But the skill doesn't check the Content-Type header. Any endpoint that echoes input — REST APIs returning JSON, XML endpoints, plain text debug pages — will trigger a false positive. The payload appears in the response, but in a context where the browser won't execute it.

The Fix

The fix is a single check: before flagging a finding as XSS, verify that the response Content-Type is text/html or application/xhtml+xml. If the response is JSON, XML, or plain text, either skip the finding entirely or downgrade it to INFO severity.

This is a common pattern in security scanner development. The detection logic is correct in isolation — the payload IS reflected in the response. But the context matters. XSS requires an HTML rendering context. Without it, reflection is just echo, not vulnerability.

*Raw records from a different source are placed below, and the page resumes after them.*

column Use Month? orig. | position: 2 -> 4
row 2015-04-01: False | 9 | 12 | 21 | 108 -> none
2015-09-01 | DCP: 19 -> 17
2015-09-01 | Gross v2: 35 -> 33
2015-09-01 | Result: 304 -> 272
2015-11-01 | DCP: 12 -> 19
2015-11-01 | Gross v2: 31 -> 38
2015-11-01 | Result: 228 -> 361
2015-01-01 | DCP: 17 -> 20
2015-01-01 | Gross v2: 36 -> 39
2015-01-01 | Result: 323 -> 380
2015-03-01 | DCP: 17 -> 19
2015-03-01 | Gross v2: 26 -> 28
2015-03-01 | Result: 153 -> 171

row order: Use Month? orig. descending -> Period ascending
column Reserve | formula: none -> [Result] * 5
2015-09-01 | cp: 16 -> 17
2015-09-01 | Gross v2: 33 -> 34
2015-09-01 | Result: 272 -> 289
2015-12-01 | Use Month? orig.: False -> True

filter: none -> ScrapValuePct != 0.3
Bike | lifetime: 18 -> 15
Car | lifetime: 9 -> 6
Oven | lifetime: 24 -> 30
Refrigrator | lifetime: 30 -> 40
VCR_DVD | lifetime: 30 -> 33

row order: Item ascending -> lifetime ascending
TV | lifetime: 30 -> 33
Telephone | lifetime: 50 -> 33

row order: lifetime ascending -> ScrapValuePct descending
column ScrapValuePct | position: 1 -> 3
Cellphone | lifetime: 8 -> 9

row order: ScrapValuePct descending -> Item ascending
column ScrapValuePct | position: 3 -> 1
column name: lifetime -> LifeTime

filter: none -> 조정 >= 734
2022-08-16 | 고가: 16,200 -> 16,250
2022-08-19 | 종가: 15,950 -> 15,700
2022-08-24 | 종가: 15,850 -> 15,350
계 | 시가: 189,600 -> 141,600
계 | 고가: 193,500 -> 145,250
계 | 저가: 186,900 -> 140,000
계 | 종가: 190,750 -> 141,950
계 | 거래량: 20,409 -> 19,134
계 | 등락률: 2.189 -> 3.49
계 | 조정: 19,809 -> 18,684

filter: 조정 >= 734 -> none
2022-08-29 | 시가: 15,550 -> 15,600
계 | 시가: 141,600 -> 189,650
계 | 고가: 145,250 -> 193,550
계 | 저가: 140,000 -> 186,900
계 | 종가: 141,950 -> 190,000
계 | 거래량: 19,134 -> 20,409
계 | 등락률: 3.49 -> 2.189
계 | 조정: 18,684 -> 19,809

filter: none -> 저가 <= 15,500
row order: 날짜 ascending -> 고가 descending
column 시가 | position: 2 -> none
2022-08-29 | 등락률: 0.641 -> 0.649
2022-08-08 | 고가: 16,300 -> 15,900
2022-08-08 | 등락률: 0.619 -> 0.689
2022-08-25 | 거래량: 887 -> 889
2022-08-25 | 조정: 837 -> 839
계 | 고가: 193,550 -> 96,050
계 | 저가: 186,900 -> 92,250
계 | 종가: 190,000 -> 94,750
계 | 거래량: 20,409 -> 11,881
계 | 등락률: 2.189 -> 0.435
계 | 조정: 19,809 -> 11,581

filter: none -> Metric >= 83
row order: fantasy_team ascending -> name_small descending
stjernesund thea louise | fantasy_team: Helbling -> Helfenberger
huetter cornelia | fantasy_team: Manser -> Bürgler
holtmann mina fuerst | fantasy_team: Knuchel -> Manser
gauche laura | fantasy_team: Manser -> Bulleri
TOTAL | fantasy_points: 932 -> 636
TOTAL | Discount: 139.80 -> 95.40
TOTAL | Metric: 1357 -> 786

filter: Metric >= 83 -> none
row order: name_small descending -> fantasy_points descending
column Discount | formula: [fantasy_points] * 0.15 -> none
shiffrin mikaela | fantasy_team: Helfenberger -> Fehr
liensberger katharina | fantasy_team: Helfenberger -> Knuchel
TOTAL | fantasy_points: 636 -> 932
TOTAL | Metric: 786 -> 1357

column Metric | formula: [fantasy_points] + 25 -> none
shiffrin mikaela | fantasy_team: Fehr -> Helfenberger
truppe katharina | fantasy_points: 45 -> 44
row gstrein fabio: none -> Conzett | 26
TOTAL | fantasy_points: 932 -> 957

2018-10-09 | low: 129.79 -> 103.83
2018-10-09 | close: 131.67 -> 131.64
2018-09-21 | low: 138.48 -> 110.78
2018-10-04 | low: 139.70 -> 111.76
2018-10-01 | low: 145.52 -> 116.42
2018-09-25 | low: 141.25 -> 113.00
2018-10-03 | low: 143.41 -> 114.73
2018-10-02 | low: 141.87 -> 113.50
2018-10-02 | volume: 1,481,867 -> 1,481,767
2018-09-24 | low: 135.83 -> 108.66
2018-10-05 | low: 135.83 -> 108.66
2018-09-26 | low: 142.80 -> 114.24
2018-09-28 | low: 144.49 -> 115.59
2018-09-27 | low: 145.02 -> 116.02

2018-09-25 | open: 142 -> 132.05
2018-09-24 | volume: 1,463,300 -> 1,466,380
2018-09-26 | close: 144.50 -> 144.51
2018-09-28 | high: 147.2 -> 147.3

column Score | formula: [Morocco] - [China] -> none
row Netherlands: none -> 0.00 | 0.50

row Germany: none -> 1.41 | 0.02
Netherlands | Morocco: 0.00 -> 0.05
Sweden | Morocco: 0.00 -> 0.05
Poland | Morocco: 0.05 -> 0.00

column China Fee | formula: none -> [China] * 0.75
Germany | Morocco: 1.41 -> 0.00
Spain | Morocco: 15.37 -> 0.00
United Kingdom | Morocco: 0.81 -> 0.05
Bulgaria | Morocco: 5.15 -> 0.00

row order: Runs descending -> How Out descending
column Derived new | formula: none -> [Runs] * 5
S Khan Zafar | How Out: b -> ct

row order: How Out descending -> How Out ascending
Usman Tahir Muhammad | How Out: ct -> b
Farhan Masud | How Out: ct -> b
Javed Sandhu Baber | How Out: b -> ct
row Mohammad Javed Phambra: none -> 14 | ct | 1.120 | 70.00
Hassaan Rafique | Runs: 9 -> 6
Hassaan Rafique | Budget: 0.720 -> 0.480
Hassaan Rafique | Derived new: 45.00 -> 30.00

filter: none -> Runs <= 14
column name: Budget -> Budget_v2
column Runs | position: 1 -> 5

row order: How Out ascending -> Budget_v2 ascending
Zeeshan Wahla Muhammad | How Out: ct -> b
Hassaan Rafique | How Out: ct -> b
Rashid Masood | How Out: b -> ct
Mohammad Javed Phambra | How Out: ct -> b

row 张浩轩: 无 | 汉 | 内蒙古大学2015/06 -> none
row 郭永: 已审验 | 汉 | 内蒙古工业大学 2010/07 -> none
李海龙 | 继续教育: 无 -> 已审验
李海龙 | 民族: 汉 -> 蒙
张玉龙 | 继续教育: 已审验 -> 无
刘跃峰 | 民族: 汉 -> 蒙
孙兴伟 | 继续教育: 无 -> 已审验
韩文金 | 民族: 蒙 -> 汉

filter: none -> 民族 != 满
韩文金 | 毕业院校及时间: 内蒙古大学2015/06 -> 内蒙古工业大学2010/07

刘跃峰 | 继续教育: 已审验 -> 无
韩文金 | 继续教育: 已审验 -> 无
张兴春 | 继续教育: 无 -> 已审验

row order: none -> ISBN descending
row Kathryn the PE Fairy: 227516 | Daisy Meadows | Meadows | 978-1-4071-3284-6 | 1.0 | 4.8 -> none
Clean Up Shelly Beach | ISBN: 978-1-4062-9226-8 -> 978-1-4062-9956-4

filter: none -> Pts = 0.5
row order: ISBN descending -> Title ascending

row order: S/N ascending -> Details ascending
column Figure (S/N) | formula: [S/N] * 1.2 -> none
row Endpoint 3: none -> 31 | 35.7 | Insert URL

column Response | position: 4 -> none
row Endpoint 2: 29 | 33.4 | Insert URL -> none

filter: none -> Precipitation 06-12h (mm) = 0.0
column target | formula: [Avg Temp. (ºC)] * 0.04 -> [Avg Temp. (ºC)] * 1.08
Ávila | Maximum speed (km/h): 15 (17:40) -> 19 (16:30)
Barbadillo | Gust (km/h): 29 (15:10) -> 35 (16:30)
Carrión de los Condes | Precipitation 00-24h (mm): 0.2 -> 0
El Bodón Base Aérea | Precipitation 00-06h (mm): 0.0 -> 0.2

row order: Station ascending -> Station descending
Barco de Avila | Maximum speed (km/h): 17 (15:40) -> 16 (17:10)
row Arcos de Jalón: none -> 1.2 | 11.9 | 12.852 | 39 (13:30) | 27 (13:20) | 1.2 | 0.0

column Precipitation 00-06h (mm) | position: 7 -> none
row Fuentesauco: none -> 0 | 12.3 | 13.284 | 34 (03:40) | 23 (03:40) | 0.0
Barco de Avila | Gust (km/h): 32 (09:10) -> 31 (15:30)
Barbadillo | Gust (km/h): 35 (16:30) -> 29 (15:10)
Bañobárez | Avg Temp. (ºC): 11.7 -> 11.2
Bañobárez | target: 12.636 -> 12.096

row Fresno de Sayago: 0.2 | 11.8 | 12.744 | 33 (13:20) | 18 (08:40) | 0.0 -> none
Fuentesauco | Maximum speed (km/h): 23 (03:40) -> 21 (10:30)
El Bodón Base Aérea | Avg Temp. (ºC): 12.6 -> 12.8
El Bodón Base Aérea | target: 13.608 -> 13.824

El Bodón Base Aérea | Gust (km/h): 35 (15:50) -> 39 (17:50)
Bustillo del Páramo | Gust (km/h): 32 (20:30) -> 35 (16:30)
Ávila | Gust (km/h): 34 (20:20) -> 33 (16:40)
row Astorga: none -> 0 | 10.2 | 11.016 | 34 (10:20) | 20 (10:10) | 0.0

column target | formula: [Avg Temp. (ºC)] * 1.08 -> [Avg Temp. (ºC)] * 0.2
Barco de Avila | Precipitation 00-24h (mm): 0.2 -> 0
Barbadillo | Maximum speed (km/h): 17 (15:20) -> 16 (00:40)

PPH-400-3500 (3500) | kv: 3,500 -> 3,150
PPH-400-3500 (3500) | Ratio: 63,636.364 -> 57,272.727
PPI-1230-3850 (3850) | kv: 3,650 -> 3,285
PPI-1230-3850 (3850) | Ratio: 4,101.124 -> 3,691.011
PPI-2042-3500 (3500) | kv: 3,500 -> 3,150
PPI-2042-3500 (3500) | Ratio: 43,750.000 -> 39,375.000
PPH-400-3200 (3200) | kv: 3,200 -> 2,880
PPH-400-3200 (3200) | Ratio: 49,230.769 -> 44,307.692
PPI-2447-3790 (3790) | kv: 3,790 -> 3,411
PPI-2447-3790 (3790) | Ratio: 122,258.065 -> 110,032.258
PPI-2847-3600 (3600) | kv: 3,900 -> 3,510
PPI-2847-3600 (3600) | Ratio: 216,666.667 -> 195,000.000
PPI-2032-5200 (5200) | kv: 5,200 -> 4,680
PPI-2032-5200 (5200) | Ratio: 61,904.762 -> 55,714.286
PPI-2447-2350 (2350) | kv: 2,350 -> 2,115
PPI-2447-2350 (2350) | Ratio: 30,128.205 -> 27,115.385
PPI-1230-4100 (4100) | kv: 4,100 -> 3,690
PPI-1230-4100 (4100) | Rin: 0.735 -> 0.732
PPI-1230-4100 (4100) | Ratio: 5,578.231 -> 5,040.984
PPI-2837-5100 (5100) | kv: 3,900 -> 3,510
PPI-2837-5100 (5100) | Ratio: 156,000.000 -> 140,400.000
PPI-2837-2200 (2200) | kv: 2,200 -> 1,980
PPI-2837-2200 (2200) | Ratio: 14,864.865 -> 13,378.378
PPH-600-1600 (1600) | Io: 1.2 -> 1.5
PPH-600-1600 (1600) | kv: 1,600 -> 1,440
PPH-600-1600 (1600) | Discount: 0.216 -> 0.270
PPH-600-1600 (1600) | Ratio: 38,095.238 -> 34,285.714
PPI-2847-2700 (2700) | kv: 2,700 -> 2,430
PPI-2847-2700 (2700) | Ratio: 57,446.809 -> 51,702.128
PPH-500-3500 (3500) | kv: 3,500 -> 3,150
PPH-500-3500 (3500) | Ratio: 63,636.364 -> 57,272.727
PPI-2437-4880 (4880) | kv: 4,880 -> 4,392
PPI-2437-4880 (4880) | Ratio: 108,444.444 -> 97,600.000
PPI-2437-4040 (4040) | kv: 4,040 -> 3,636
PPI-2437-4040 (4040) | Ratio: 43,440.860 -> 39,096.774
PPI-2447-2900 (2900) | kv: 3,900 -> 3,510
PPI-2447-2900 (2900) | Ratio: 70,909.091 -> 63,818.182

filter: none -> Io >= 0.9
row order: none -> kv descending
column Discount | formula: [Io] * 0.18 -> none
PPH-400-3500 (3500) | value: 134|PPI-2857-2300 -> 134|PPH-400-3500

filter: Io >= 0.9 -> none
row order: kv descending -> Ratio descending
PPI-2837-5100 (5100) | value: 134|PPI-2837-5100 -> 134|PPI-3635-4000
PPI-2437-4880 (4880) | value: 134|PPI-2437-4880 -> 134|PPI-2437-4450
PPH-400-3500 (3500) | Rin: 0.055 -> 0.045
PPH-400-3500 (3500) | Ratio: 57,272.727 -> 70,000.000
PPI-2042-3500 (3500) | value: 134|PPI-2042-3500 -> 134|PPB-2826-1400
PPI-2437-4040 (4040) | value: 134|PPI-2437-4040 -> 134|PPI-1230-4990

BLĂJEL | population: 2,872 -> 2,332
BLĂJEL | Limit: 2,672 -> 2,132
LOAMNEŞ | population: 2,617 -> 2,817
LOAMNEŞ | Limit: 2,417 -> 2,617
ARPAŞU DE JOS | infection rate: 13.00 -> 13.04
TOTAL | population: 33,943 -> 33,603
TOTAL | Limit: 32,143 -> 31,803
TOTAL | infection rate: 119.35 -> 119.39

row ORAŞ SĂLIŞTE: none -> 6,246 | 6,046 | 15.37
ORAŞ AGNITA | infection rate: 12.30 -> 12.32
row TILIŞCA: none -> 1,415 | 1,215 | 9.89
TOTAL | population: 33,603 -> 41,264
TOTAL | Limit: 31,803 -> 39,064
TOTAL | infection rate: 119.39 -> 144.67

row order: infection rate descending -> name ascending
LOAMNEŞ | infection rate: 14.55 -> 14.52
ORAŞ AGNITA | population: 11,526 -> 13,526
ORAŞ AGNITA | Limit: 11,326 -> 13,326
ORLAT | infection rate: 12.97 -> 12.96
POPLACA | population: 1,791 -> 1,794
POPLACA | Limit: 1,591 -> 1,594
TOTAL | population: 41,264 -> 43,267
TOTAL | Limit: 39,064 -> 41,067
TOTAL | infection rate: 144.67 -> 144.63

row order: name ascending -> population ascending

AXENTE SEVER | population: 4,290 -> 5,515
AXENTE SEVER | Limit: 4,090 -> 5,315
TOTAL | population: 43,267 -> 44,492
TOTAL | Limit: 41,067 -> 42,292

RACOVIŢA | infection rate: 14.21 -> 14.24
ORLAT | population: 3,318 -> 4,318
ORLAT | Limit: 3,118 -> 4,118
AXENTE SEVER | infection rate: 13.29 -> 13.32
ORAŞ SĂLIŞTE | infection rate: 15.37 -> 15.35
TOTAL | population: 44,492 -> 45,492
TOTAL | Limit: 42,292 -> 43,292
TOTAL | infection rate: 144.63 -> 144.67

Why This Matters for Your Scanner

If you're running any XSS scanner against a modern application with REST APIs, you're probably getting false positives on every API endpoint that echoes parameters. Most applications have dozens of these. That's dozens of false positives per scan, every scan, forever — unless your scanner checks Content-Type.

Ask your scanner vendor: does your XSS detection check the response Content-Type before flagging reflected payloads? If they can't answer that question, you have a false positive problem you don't know about yet.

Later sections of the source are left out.